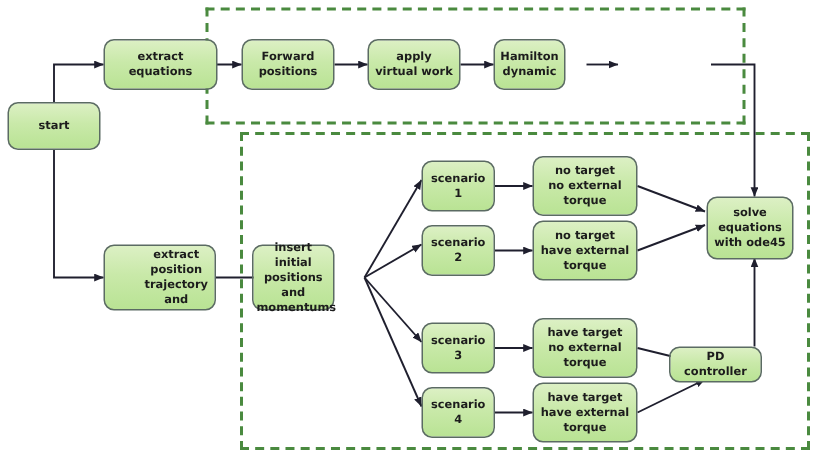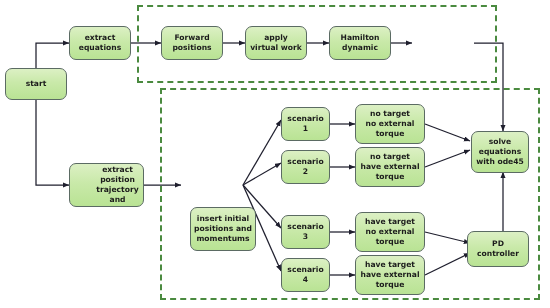--- a/index.html
+++ b/index.html
@@ -111,7 +111,7 @@
     <span class="txt">start</span>
   </div>
 
-  <div class="node" style="left:69px; top:26px; width:62px; height:34px;">
+  <div class="node" style="left:69px; top:26px; width:76px; height:34px;">
     <span class="txt">
       <span>extract</span><br>
       <span>equations</span>

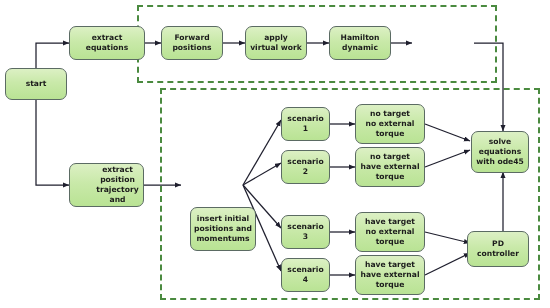--- a/index.html
+++ b/index.html
@@ -132,7 +132,7 @@
     </span>
   </div>
 
-  <div class="node" style="left:329px; top:26px; width:62px; height:34px;">
+  <div class="node" style="left:329px; top:26px; width:48px; height:34px;">
     <span class="txt">
       <span>Hamilton</span><br>
       <span>dynamic</span>

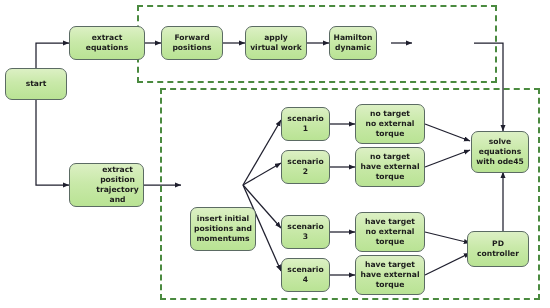--- a/index.html
+++ b/index.html
@@ -147,7 +147,7 @@
     </span>
   </div>
 
-  <div class="node" style="left:190px; top:163px; width:66px; height:44px;margin-top:44px;">
+  <div class="node" style="left:168px; top:163px; width:55px; height:44px;">
     <span class="txt">
       <span>insert initial</span><br>
       <span>positions and</span><br>

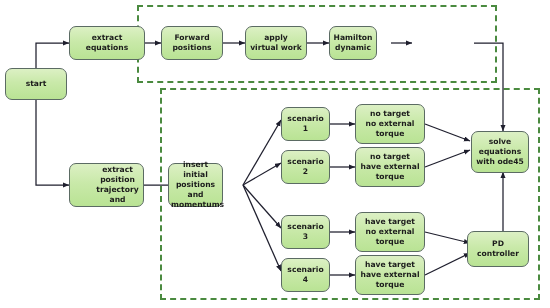--- a/index.html
+++ b/index.html
@@ -223,7 +223,7 @@
     </span>
   </div>
 
-  <div class="node" style="left:467px; top:231px; width:62px; height:36px;">
+  <div class="node" style="left:446px; top:231px; width:62px; height:24px;">
     <span class="txt">
       <span>PD</span><br>
       <span>controller</span>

— WHAT THE EXERCISE ASKS —
Working from the material above, transcribe it exactly while omitting pictures.

— TASK ANSWER —
--- a/index.html
+++ b/index.html
@@ -111,7 +111,7 @@
     <span class="txt">start</span>
   </div>
 
-  <div class="node" style="left:69px; top:26px; width:62px; height:34px;">
+  <div class="node" style="left:69px; top:26px; width:76px; height:34px;">
     <span class="txt">
       <span>extract</span><br>
       <span>equations</span>

--- a/index.html
+++ b/index.html
@@ -132,7 +132,7 @@
     </span>
   </div>
 
-  <div class="node" style="left:329px; top:26px; width:62px; height:34px;">
+  <div class="node" style="left:329px; top:26px; width:48px; height:34px;">
     <span class="txt">
       <span>Hamilton</span><br>
       <span>dynamic</span>

--- a/index.html
+++ b/index.html
@@ -147,7 +147,7 @@
     </span>
   </div>
 
-  <div class="node" style="left:190px; top:163px; width:66px; height:44px;margin-top:44px;">
+  <div class="node" style="left:168px; top:163px; width:55px; height:44px;">
     <span class="txt">
       <span>insert initial</span><br>
       <span>positions and</span><br>

--- a/index.html
+++ b/index.html
@@ -223,7 +223,7 @@
     </span>
   </div>
 
-  <div class="node" style="left:467px; top:231px; width:62px; height:36px;">
+  <div class="node" style="left:446px; top:231px; width:62px; height:24px;">
     <span class="txt">
       <span>PD</span><br>
       <span>controller</span>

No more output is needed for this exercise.